A. Only if a boy telling us he is a girl is the same as a boy telling us he never has to make his bed, ever, because he doesn’t feel like it and by the way he should get to get an iPod no matter how expensive it is. But it’s not the same. The boy telling us he is a girl is telling us something very profound about himself that if we don’t listen to could result in depression, anxiety, even a wish to kill himself to get out of his agony. He is not just trying to get his own way and rule the roost. He is asking us to please pay attention to him about who he is and to please consider that we may have got it wrong.

Q. But how is a parent to know if his or her child is transgender or if it’s just a phase or if it’s some sign that a child is confused or disturbed?

A. That’s the 64,000 dollar question. Sometimes it will take a long time to figure it out, sometimes a child makes it easy by insisting, persistently, that you all have it wrong, I’m not who you think I am. Sometimes a child wants to be “fem” one day, and “buff” the next. Sometimes a child is telling you something that at heart actually has more to do with something else than gender–like when a little boy wants to become a girl after his mother dies so he can keep her come alive by becoming her. To follow a child’s lead is not the same as letting him or her run loose. Listen carefully, but if you can’t decipher in gender terms what a child is telling you in words and actions, that is where a gender-sensitive mental health professional can be invaluable in helping the parents sort it out and do right by their child.

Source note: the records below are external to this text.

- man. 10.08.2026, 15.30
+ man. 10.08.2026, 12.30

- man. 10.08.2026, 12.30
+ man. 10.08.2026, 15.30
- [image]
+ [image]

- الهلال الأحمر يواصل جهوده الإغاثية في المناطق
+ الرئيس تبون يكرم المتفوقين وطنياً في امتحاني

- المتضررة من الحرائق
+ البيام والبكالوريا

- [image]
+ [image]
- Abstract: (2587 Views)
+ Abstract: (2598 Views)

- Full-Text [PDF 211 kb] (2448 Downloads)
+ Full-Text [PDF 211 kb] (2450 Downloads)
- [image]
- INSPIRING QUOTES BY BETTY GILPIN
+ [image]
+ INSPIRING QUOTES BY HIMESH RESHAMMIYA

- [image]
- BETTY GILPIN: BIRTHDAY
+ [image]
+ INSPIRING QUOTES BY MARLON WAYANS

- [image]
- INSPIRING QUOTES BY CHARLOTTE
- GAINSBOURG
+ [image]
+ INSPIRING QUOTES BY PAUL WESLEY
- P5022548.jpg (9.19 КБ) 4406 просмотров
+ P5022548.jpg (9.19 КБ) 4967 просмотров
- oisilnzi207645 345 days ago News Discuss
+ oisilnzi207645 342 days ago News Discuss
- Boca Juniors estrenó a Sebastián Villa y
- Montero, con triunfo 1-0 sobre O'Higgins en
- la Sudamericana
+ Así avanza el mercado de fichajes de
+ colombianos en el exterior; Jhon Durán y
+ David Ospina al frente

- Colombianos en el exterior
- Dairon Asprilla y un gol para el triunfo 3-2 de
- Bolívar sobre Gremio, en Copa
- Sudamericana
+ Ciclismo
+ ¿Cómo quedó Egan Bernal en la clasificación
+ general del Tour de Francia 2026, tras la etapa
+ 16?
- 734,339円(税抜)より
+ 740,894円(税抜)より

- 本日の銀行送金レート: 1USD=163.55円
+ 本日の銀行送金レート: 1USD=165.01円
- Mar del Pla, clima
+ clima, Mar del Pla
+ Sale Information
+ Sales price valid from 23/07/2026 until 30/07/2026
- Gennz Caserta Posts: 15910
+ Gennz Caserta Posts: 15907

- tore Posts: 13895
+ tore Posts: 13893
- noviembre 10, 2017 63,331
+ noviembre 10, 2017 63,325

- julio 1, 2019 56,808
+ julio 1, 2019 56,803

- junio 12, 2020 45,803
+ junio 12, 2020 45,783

Q. What about safety? The world isn’t so kind to children who go against the gender brain. Gender-nonconforming and transgender kids can get teased, made fun of, physically attacked. Don’t we want to keep our children protected from that?

A. Absolutely. But if keeping them protected means that they can never be who they truly are, that’s a protection racket, not real protection. Every family will have to make decisions about their own community and what is safe for their child. But they should also know that children who are asked to suppress their true gender selves may suffer from angry outbursts, anxiety, depression, even thoughts of suicide. And that will never be a very safe internal world for the child. Indeed, sometimes children may need to learn about the unfair world out there and that they will have to restrict their gender creative expressions to the safety of their homes. But children learn more about safety when they see their parents going out in the world to advocate for them and make sure they are treated with respect for who they are. So true safety will come from parents joining with the community around them to create gender accepting environments that leave room for all kinds of genders. And this will surely take a village.

Q. What is the most important message you would want to give parents about raising a healthy gender nonconforming child?

A. Start from where you are, but don’t stay there. Having a gender-nonconforming child who just shows up may be startling, confusing, or challenging to your personal, cultural, religious beliefs about gender. But imposing those feelings on a child who doesn’t fit in those boxes may hurt them for the rest of their lives. Give room for your own feelings, but put center stage the needs of your children to be who they really are. It is not for you to tell but for them to say. For all the parents who are already on that path, it is with deepest gratitude and respect that I take my hat off to you.


About Diane Ehrensaft

Diane Ehrensaft, PhD, is a developmental and clinical psychologist and the author of numerous books and articles on child development, gender, and parenting. For the past twenty-five years, she has worked with gender-nonconforming children and their families, as well as speaking nationally and internationally on the topic in media presentations, in communities, and at professional conferences. She lives and works in Oakland, California.